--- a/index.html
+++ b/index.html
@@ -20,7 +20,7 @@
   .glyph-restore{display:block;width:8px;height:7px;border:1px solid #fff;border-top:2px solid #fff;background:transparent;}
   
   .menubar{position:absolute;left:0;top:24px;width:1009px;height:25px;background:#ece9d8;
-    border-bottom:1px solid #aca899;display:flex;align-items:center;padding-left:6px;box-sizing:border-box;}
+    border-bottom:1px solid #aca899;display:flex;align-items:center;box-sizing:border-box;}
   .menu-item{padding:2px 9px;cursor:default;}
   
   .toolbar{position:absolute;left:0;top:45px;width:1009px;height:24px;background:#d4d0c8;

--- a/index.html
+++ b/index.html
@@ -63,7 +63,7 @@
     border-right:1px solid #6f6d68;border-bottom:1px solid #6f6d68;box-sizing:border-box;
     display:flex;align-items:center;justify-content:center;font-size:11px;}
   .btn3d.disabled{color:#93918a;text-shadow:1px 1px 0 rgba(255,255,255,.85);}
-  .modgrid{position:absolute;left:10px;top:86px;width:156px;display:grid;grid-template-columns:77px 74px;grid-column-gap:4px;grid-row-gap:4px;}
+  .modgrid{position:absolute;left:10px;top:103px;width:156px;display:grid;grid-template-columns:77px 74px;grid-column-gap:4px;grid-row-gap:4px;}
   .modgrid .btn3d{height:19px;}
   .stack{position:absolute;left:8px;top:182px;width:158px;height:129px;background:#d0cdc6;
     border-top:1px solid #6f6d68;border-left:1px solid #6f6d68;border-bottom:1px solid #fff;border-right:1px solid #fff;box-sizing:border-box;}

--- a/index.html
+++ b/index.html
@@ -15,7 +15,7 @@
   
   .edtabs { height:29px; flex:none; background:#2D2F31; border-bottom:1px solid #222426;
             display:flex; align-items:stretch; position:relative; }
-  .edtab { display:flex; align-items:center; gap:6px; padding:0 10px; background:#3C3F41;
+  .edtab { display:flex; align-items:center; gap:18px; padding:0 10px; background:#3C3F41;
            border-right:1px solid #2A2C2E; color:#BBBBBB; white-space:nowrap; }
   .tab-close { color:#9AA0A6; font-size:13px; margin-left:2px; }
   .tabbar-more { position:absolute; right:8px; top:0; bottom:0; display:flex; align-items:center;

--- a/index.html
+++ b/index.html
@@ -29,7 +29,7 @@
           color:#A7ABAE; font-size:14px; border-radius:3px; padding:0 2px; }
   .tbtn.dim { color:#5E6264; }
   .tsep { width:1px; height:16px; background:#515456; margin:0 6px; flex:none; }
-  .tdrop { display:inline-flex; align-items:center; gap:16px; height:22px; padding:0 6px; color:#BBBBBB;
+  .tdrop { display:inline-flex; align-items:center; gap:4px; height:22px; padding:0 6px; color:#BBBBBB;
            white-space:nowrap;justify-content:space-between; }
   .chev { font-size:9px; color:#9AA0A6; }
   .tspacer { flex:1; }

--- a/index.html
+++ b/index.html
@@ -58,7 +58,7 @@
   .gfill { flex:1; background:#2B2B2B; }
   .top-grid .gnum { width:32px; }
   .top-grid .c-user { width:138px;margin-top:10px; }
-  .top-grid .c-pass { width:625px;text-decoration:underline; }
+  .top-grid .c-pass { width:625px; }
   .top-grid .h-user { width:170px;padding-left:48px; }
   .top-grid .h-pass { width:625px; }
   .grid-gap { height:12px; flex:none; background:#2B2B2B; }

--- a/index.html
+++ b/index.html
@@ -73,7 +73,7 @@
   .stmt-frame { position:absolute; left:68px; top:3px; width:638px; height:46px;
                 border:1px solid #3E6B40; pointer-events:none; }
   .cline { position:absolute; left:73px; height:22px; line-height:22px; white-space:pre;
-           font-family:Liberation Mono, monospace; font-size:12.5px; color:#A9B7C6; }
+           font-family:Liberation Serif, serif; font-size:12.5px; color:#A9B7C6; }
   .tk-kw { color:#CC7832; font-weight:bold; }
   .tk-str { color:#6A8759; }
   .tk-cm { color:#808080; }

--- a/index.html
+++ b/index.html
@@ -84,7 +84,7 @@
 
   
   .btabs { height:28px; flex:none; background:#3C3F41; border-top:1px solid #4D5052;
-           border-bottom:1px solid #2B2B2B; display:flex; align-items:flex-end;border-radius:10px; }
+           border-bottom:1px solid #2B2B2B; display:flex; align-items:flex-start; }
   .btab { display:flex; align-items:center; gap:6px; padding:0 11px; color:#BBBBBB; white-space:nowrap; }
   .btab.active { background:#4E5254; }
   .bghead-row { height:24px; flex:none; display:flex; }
- - - - - - -
Wherever a line above contains the string "radius", copy that line.

### ANSWER TO THE PROBLEM
           color:#A7ABAE; font-size:14px; border-radius:3px; padding:0 2px; }
-           border-bottom:1px solid #2B2B2B; display:flex; align-items:flex-end;border-radius:10px; }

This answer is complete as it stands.